* _The problem_
Search the records for lines that contain the word "Complete". Copy them all.

______________________________

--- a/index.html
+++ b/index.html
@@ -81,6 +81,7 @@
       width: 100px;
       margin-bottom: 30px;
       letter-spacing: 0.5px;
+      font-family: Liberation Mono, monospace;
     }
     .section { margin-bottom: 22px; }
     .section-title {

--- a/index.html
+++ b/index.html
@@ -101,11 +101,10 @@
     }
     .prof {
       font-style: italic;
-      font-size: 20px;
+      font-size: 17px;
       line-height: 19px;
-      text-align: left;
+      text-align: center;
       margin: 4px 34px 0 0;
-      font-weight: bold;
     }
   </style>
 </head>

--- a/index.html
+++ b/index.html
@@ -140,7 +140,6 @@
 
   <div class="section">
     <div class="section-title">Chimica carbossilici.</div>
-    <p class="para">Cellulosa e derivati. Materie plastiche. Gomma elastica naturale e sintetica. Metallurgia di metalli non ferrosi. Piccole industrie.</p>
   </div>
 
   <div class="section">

______________________________

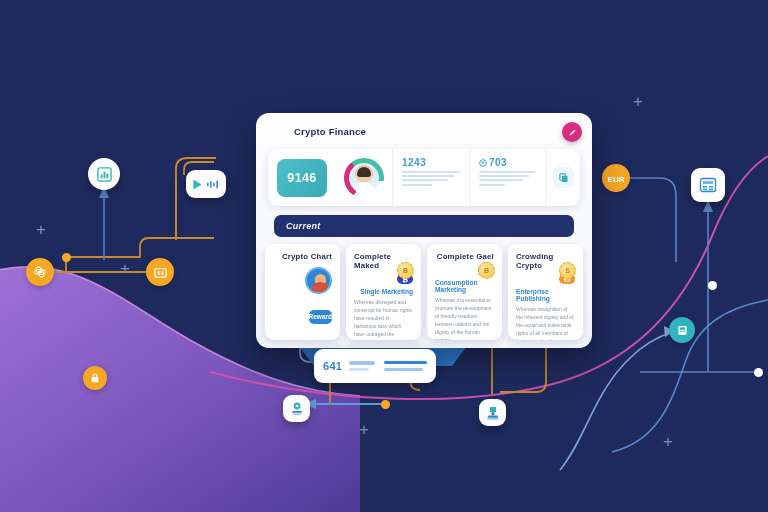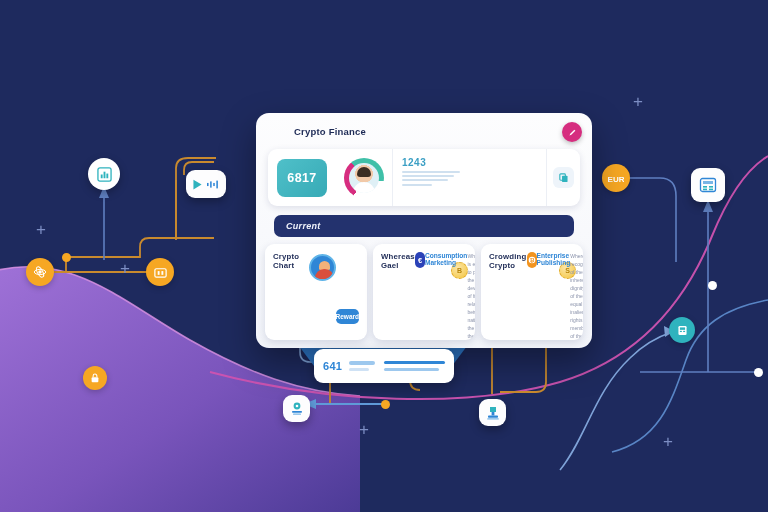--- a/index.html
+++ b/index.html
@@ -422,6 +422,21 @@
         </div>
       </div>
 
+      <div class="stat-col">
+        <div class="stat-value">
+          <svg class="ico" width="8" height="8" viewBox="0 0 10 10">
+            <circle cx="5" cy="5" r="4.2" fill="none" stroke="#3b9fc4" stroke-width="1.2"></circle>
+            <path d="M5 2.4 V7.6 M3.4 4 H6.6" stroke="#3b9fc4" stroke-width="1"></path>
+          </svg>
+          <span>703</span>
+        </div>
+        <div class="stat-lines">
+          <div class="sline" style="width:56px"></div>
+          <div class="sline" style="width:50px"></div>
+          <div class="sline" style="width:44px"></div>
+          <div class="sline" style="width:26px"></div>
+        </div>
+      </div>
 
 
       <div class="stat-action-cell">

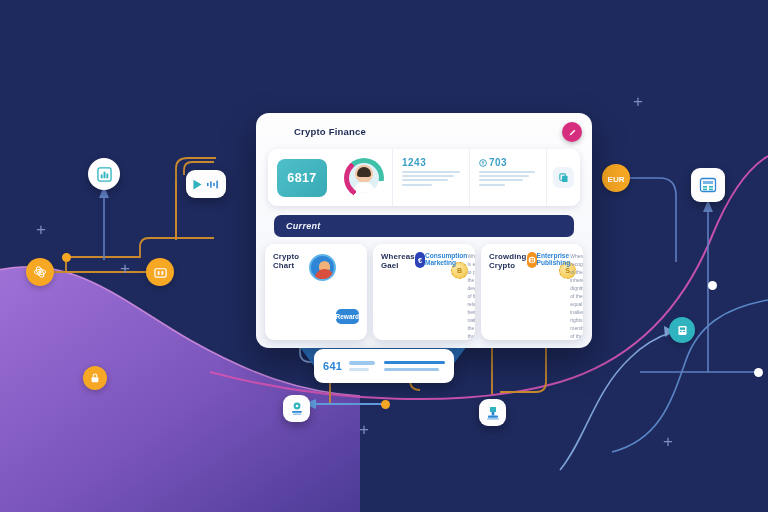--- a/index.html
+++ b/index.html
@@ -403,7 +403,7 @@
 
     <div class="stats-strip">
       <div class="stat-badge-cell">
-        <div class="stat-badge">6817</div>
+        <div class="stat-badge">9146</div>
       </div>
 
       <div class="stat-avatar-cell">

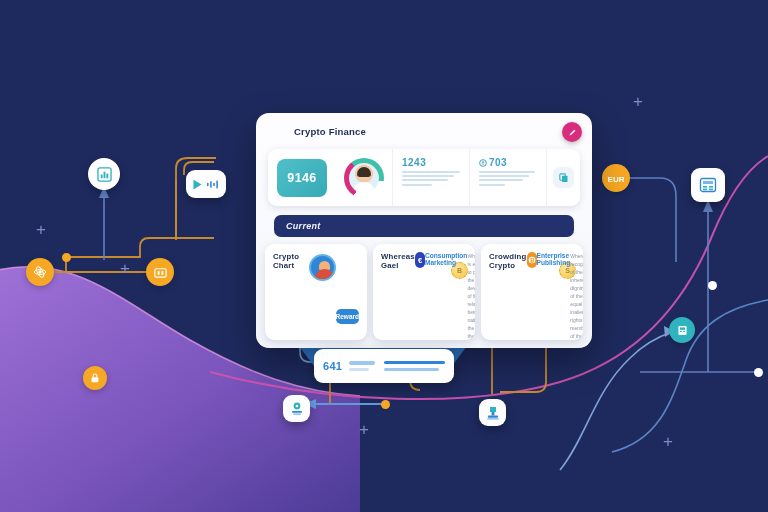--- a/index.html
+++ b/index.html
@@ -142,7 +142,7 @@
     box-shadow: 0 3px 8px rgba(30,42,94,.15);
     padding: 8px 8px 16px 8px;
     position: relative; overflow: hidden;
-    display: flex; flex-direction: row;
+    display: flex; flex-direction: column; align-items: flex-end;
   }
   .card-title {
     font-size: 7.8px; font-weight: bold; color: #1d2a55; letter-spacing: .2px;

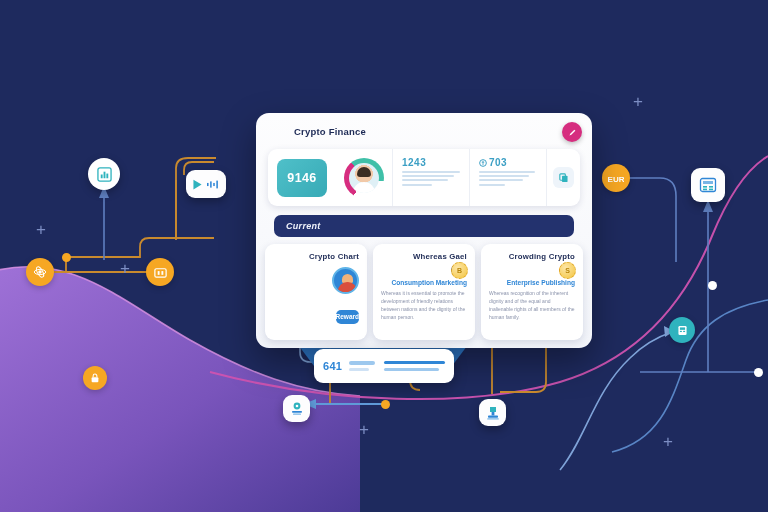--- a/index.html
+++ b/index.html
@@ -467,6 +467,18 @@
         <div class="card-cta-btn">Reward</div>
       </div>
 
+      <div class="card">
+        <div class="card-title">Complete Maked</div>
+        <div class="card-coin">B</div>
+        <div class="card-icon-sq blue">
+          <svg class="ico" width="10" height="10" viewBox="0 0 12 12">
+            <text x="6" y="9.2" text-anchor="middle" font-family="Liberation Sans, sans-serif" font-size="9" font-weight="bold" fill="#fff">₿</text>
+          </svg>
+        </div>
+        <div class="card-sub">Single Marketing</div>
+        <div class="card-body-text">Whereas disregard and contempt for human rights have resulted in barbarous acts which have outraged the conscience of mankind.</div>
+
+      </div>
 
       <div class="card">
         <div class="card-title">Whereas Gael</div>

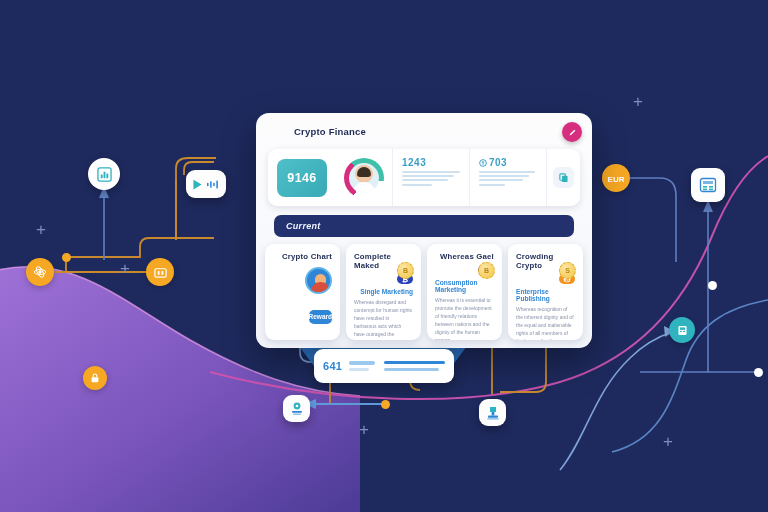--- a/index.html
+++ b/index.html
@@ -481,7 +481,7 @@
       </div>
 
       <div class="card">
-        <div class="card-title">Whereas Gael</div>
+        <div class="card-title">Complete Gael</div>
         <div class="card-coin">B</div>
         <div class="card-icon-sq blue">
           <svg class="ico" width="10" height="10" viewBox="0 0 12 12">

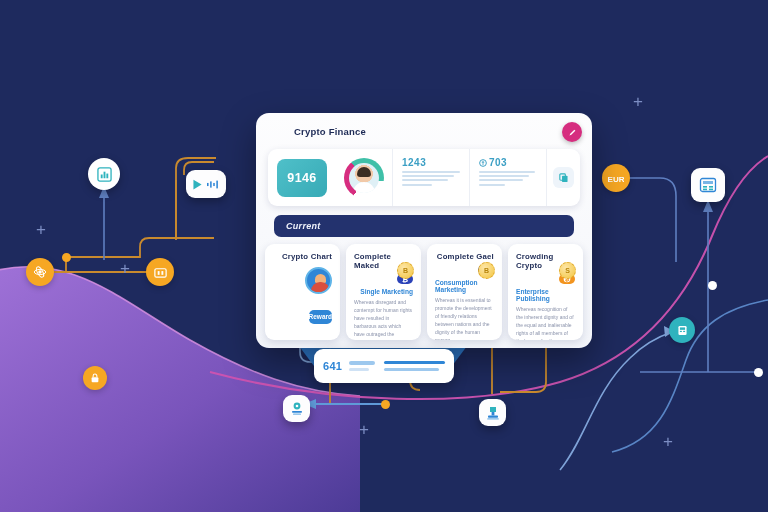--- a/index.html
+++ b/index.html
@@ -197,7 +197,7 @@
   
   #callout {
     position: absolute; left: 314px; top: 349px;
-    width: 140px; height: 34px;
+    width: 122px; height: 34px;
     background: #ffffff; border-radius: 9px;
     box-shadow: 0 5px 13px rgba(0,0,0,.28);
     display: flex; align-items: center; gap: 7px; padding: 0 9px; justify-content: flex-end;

______________________________

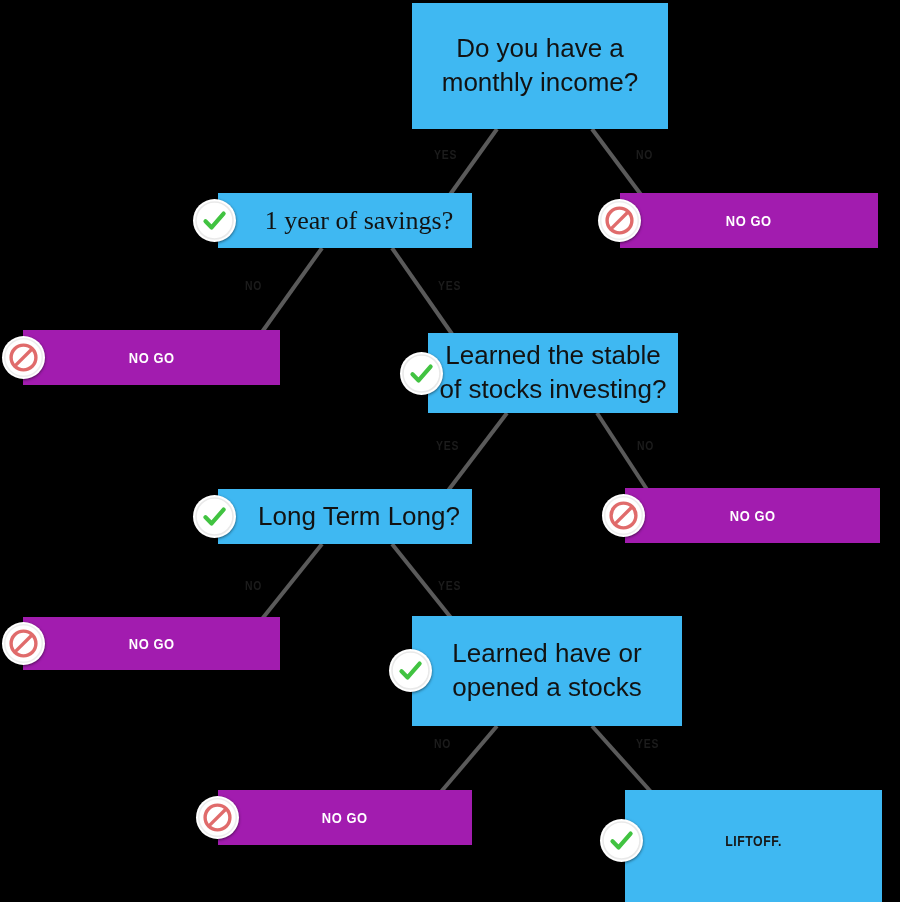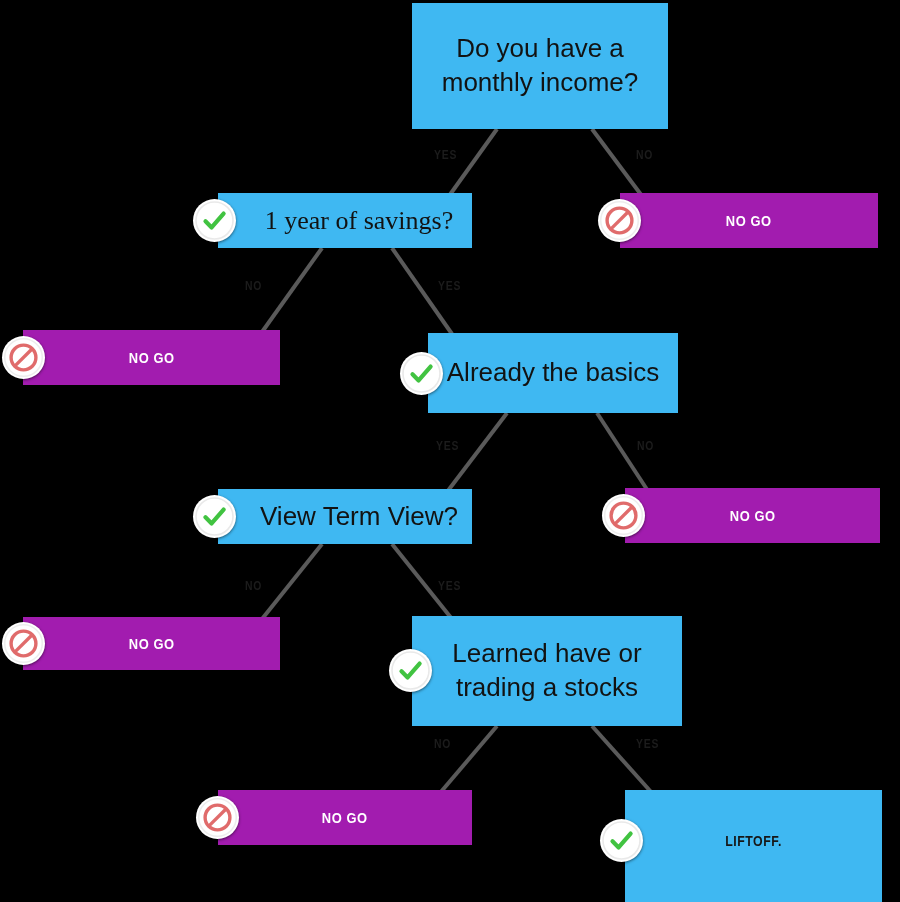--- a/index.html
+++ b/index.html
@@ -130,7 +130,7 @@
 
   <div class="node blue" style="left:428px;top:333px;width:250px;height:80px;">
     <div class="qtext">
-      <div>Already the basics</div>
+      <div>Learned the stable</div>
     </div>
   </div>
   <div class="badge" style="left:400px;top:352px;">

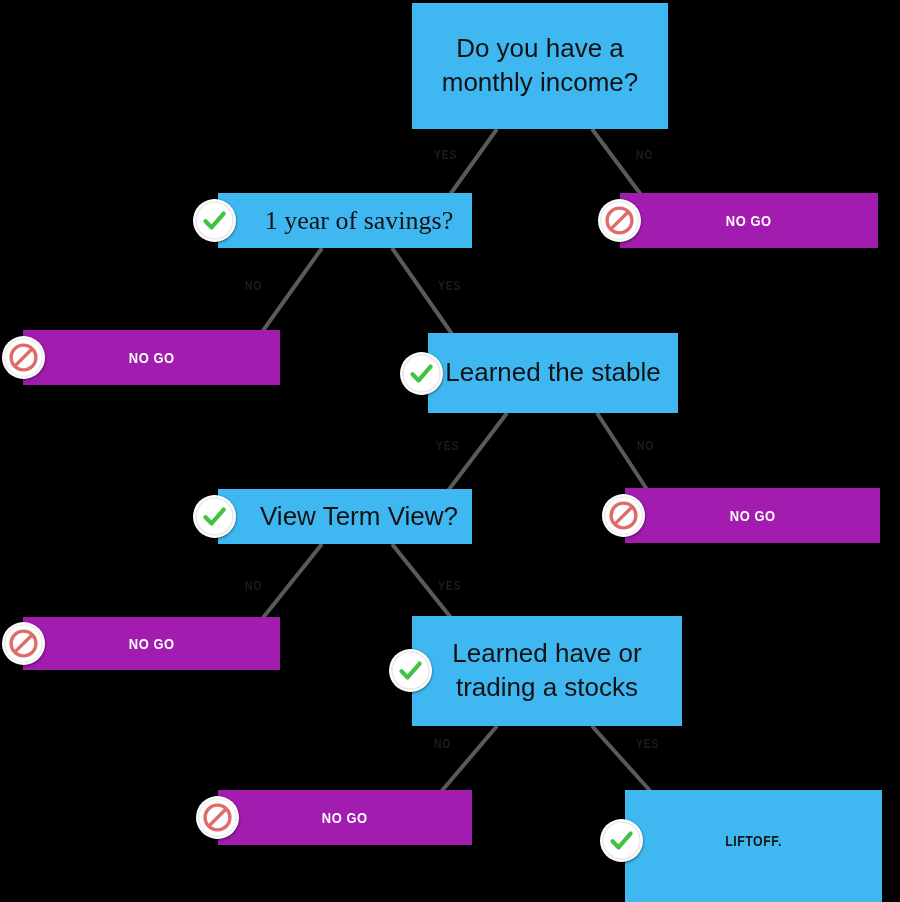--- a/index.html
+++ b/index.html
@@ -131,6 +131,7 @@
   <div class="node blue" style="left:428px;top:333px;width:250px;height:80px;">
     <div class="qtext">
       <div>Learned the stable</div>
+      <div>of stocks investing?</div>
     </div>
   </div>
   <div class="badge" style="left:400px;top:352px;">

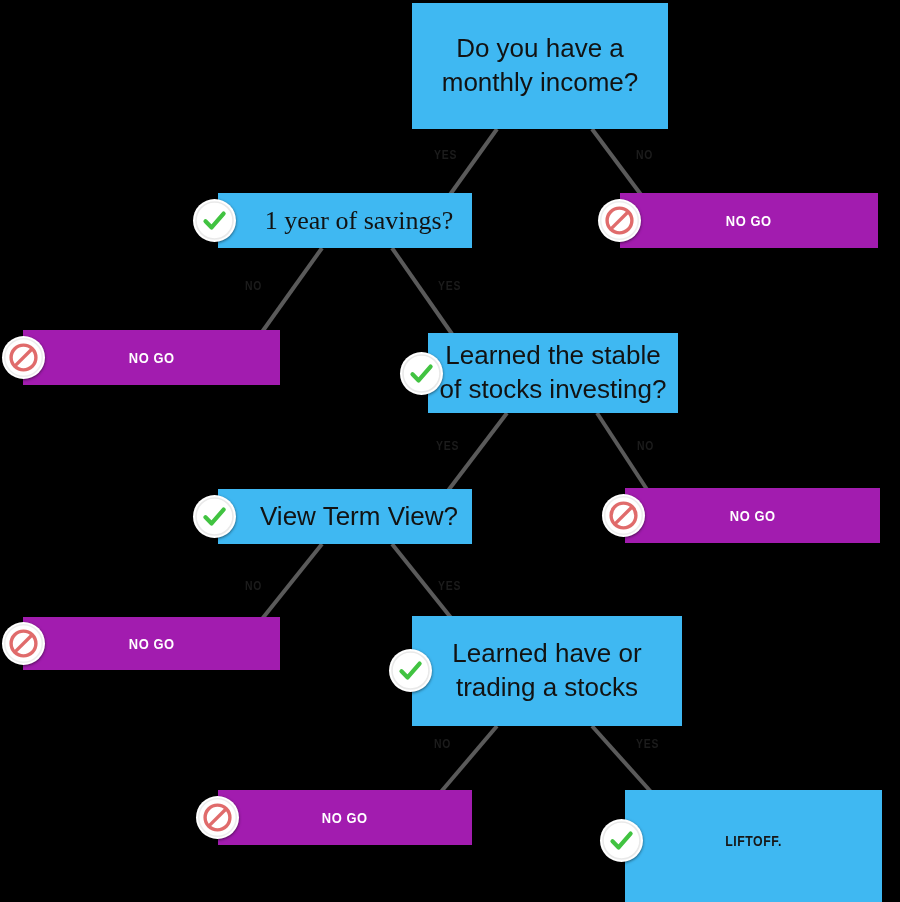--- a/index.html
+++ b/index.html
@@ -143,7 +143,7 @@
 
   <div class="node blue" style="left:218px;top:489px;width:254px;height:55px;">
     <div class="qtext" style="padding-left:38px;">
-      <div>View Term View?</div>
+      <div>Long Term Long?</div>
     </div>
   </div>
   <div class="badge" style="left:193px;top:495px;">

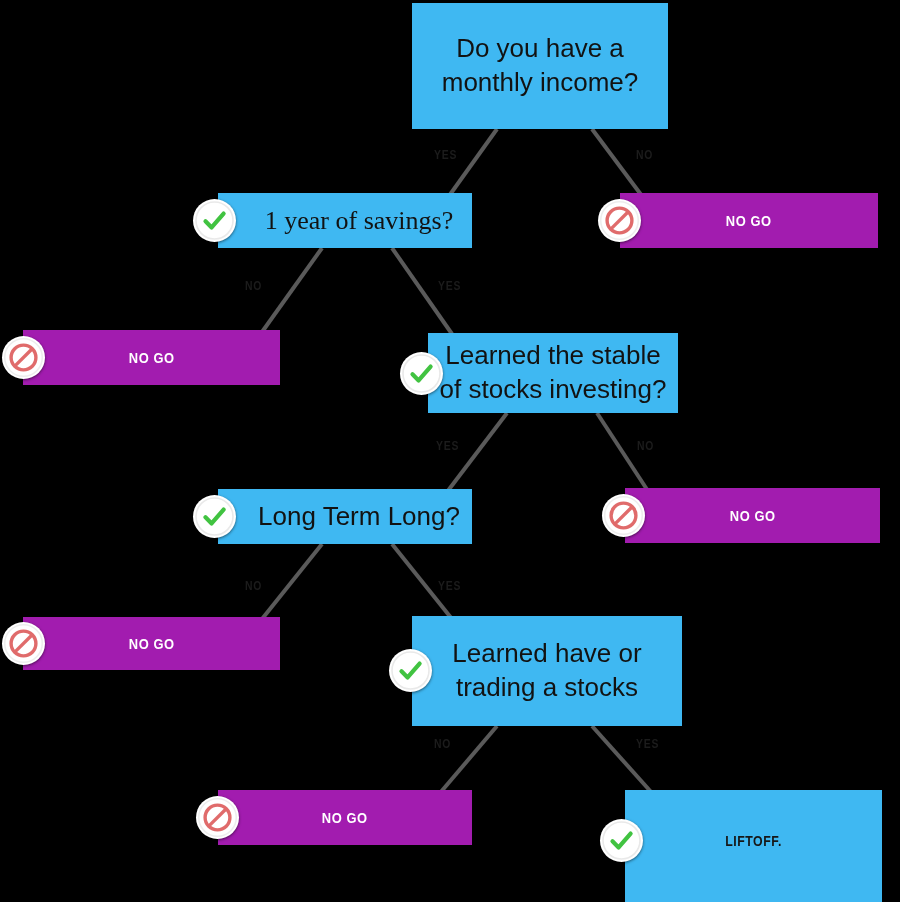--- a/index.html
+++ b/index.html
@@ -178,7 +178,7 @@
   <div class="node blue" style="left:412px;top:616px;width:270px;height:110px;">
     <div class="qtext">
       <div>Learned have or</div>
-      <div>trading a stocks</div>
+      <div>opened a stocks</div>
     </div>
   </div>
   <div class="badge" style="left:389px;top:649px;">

______________________________

* _Answer below_
+        <div class="card-title">Complete Maked</div>
+        <div class="card-title">Complete Gael</div>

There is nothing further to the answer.